However, immunotherapy agents have shown limited efficacy in breast cancer management due to a low mutational tumor burden and the lack of T cell-specific peptides presented to the T cells by the tumor. Therefore, the combination of cryoablation and immunotherapy, by leveraging checkpoint inhibitors and the ability of ultra-low temperatures to induce tumor-specific immune responses, is believed to enhance the efficacy of immunotherapy in breast cancer. This synergistic approach has been found to be associated with the activation of de novo adaptive immune response components critical for tumor antigen release and presentation, the reduction of immune suppression, and the activation of tumor antigen-specific T cells. Achieving an optimal immune response to tumors is therefore accomplished through cryoablation-induced tumor antigen release combined with immunologic agents like ipilimumab, leading to reduced immune suppression and increased activation of tumor antigen-specific T cells.
A pilot clinical study investigating the synergism of cryoablation and pre-operative single-dose ipilimumab (anti-CTLA-4) in early-stage breast cancer patients demonstrated the safety and, importantly, the favorable systemic immunologic and intra-tumoral effects of this combination. These effects included higher inducible costimulator (ICOS) expression, which plays a crucial role in increased antitumor activity [40]. The study also showed continuous proliferation of CD4 and CD8 cells. Similar conclusions were highlighted in a study by Page et al. [41], which focused on T cell clonality and intra-tumoral T cell density. The study demonstrated that cryoablation induced the death of both tumor cells and tumor-infiltrating lymphocytes (TILs), leading to the release of a broader variety of tumor-specific antigens required for immune system recognition. The synergistic effect of cryosurgery and immunotherapy mediated the proliferation of a small subset of T cell clones. Despite promising findings, research on the synergism of cryoablation and immunotherapy is still limited by the use of animal models with small sample sizes. Several ongoing clinical trials aim to examine this relationship, potentially targeting not only small breast cancers but also distant metastatic disease.
One of these trials focuses on the number of adverse events as the primary outcome of cryoablation, Nivolumab (anti-PD-L1), and Ipilimumab (anti-CTLA-4) treatment in patients with early-stage breast cancer [42]. Another phase II trial is investigating the impact of pre-operative cryoablation, Nivolumab, and Ipilimumab treatment in patients with triple-negative breast cancer after neoadjuvant chemotherapy [43].
A phase I clinical trial is currently underway to investigate the feasibility and side effects of combining cryoablation, Nab-paclitaxel, and Atezolizumab (an anti-PD-L1 drug) for the treatment of patients with metastatic triple-negative breast cancer [44]. Promising results from these ongoing trials would significantly enhance the discourse surrounding the potential of synergistic treatment approaches involving cryoablation and immunotherapy for breast cancer.

2.4. Cryosurgery and DCIS

The management of ductal carcinoma in-situ (DCIS) is a subject of controversy due to the possibility that many diagnosed cases may never pose a life-threatening risk.
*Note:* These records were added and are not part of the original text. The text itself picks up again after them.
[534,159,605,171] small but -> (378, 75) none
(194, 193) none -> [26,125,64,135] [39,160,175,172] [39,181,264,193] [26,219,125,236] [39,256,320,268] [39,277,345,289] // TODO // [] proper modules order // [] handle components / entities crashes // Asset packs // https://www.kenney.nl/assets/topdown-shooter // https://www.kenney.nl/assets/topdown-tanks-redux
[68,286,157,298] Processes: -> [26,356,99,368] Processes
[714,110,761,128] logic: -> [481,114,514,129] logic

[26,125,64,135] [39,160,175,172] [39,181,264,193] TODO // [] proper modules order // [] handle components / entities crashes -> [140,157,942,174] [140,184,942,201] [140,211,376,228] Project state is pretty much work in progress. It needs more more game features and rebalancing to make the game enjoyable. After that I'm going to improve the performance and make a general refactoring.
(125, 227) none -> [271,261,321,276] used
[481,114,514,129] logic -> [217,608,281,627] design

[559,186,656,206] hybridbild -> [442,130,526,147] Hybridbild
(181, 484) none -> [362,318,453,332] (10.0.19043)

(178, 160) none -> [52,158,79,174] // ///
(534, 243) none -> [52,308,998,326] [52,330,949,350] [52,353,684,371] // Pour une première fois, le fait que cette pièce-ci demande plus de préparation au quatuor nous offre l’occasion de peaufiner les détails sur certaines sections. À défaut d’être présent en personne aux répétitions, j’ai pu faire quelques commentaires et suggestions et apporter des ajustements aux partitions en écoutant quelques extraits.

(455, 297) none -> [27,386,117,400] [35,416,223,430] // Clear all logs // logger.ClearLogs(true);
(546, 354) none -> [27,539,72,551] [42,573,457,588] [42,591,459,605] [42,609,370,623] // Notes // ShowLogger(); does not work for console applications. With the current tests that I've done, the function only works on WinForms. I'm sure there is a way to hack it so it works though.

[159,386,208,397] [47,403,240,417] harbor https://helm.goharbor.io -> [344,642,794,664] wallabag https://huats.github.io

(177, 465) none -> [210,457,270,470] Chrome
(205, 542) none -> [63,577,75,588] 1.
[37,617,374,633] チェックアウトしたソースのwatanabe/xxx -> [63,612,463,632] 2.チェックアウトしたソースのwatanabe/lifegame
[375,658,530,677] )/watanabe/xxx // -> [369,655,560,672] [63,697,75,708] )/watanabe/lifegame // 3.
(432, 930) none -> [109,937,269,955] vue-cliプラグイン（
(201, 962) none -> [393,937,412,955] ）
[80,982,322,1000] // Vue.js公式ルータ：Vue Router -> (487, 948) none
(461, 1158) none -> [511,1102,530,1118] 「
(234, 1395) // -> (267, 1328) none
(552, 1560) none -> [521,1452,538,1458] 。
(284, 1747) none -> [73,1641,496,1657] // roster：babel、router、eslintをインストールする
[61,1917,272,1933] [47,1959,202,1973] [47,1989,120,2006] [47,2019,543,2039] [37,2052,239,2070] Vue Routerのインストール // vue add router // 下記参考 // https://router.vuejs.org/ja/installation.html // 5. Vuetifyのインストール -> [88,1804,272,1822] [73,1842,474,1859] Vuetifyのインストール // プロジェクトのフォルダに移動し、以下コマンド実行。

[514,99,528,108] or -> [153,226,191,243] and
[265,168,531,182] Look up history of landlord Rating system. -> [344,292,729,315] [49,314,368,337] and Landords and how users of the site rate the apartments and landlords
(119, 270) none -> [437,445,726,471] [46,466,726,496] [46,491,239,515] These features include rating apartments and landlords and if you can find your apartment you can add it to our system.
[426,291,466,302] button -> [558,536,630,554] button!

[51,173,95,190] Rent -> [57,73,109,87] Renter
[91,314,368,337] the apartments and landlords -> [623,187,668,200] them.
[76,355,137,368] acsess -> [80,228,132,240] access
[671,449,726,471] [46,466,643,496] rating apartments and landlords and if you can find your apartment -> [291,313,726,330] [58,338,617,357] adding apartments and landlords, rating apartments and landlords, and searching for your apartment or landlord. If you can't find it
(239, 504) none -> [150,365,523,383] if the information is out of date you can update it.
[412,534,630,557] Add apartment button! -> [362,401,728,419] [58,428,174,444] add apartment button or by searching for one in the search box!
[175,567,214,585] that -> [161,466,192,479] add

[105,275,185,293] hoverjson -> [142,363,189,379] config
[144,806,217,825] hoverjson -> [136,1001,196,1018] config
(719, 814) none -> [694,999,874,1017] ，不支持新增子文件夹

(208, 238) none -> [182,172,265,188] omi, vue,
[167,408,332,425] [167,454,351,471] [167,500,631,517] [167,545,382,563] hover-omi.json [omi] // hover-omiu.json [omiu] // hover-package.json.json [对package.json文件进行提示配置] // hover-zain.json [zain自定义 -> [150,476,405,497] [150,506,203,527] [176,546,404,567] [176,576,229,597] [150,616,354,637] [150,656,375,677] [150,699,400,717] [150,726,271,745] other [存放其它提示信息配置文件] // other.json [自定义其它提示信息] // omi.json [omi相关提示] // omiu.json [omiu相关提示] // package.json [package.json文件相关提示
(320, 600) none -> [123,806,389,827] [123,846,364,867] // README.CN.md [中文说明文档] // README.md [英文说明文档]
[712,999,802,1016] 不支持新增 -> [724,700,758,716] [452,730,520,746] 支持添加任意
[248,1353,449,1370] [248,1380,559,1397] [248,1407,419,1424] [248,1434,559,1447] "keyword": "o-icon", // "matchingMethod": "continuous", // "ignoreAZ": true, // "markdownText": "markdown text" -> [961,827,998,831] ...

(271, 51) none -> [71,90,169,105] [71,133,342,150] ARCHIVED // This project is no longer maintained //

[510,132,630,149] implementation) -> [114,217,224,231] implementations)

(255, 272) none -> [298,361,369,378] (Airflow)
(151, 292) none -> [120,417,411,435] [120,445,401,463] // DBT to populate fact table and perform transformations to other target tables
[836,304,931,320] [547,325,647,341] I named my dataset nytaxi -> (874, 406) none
This concern raises the issue of potential overtreatment through surgery for certain patients. As an alternative approach, active surveillance has been suggested as a management strategy, especially for low-grade DCIS [45]. However, accurately predicting which cases of DCIS will never progress to invasive disease is difficult, which could result in the undertreatment of a significant number of women. Consequently, it is worth exploring cryoablation as a potential alternative to surgical resection or active surveillance for DCIS, given that it is feasible with proper patient selection. Further investigation is required to assess the efficacy of this approach in patients diagnosed with clearly delineated DCIS through imaging techniques. The introduction of mammary ductoscopy has recently provided the means for the direct visualization of DCIS lesions using an endoscope inserted through the nipple. The advancement of a 1 mm cryotherapy probe would enable the ablation of DCIS lesions identified through mammary ductoscopy [46]. Although several studies are currently underway, additional research on pure DCIS cases of any size is required due to the lack of data on the efficacy of cryosurgery in these patients.

3. Conclusions

Cryotherapy shows promise as a technique for ablating primary tumors in patients with T1 breast cancer and limited intraductal components, as determined by breast imaging, including breast MRI. Cryoablation has been found to induce a systemic tumor-specific response, thereby enhancing the tumor’s susceptibility to immunotherapy agents such as checkpoint inhibitors and anti-Her2 antibodies in triple-negative and Her2-positive breast cancer, respectively. Since neoadjuvant systemic therapy is the optimal treatment for these molecular subtypes, cryotherapy should be further investigated in future trials as an alternative to surgery for ablating the primary tumor site while the patient is receiving immunotherapy.
For patients presenting with de novo stage IV breast cancer, cryotherapy could be considered as the preferred local ablation treatment for the primary tumor, as it avoids invasive surgical intervention and may induce a systemic immune response against the tumor elsewhere in the body. Cryotherapy also holds potential for eradicating oligometastatic disease in organs such as the liver, providing an alternative to complex invasive liver resection surgery.

Author Contributions

Conceptualization, H.J. and A.K.; writing—original draft preparation, A.K.; writing—review and editing, A.K., H.J. and K.M.; visualization, A.K., H.J., K.M., H.G., R.M. and J.T.; funding acquisition, H.J. All authors have read and agreed to the published version of the manuscript.

Funding

The reported work was supported by Air Products PLC under grant agreement: 216-206-P-F. Grant Holder: Professor Hussam Jouhara.

Conflicts of Interest

The authors declare no conflict of interest.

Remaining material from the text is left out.